*How to complete this task*: Every line in the material below that includes "PARFUM" should be copied.

[[ Supplied material open ]]

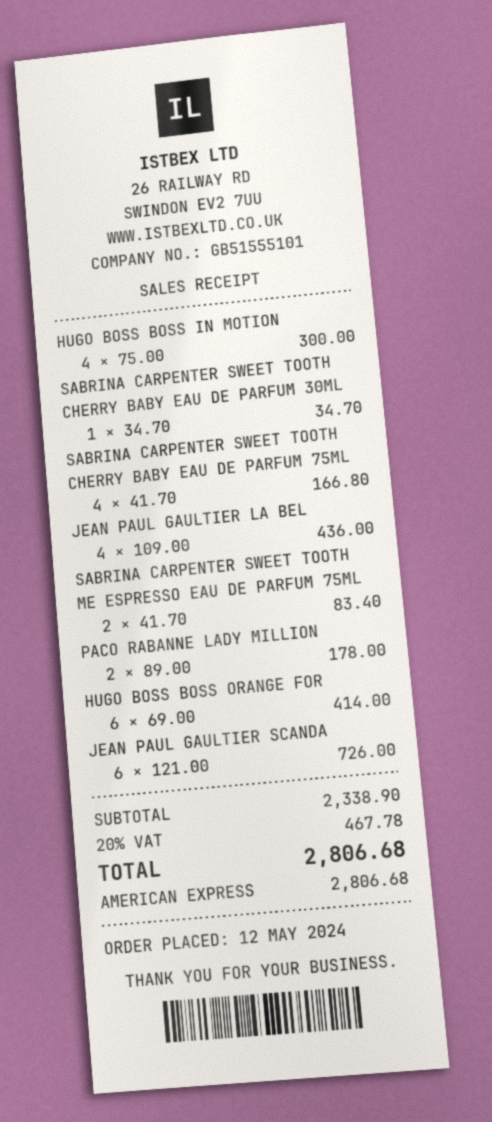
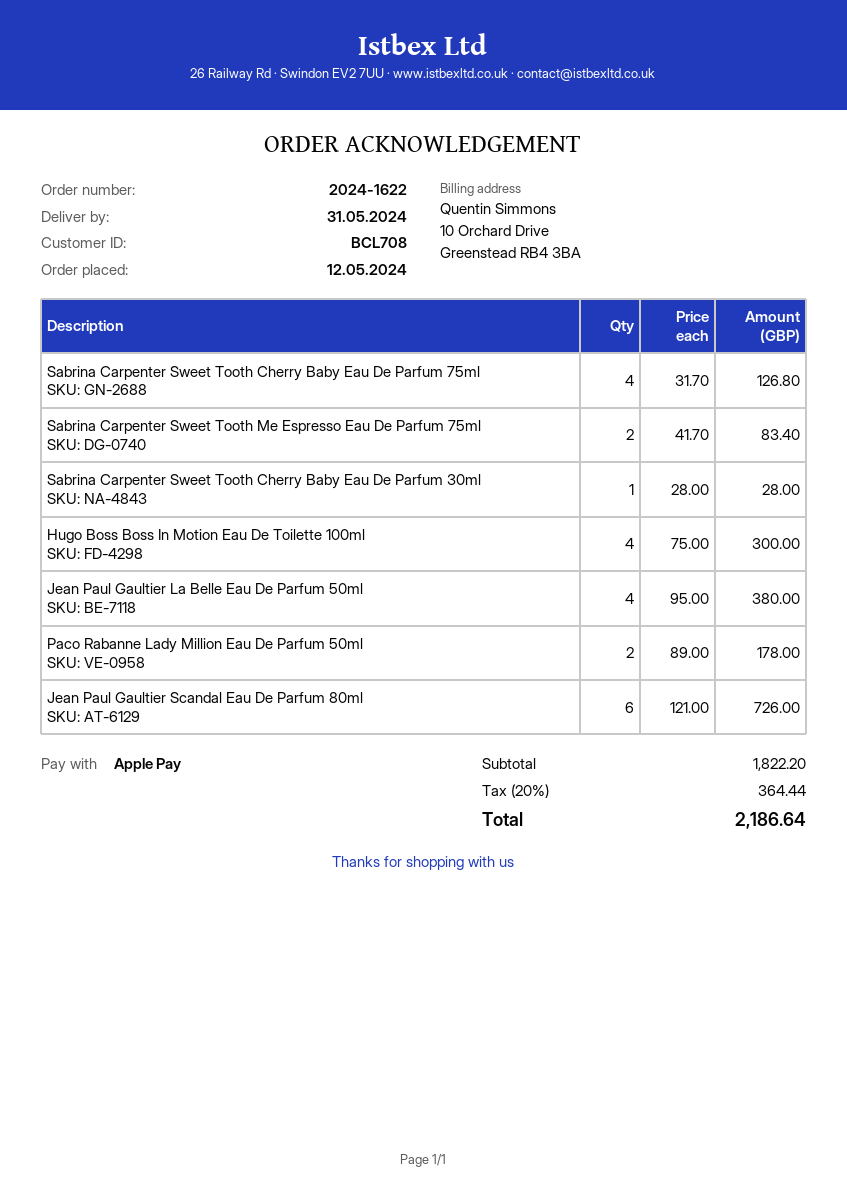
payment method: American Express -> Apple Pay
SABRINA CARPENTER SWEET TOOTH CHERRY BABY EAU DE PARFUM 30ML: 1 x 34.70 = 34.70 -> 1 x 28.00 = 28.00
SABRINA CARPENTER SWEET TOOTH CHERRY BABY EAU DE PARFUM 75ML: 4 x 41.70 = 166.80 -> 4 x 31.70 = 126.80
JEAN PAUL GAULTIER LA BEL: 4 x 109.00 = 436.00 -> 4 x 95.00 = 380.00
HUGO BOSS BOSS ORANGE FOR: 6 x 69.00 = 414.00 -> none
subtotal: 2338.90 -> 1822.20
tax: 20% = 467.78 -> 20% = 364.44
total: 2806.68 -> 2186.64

[[ Supplied material closed ]]

*Output for this exercise*:
SABRINA CARPENTER SWEET TOOTH CHERRY BABY EAU DE PARFUM 30ML: 1 x 34.70 = 34.70 -> 1 x 28.00 = 28.00
SABRINA CARPENTER SWEET TOOTH CHERRY BABY EAU DE PARFUM 75ML: 4 x 41.70 = 166.80 -> 4 x 31.70 = 126.80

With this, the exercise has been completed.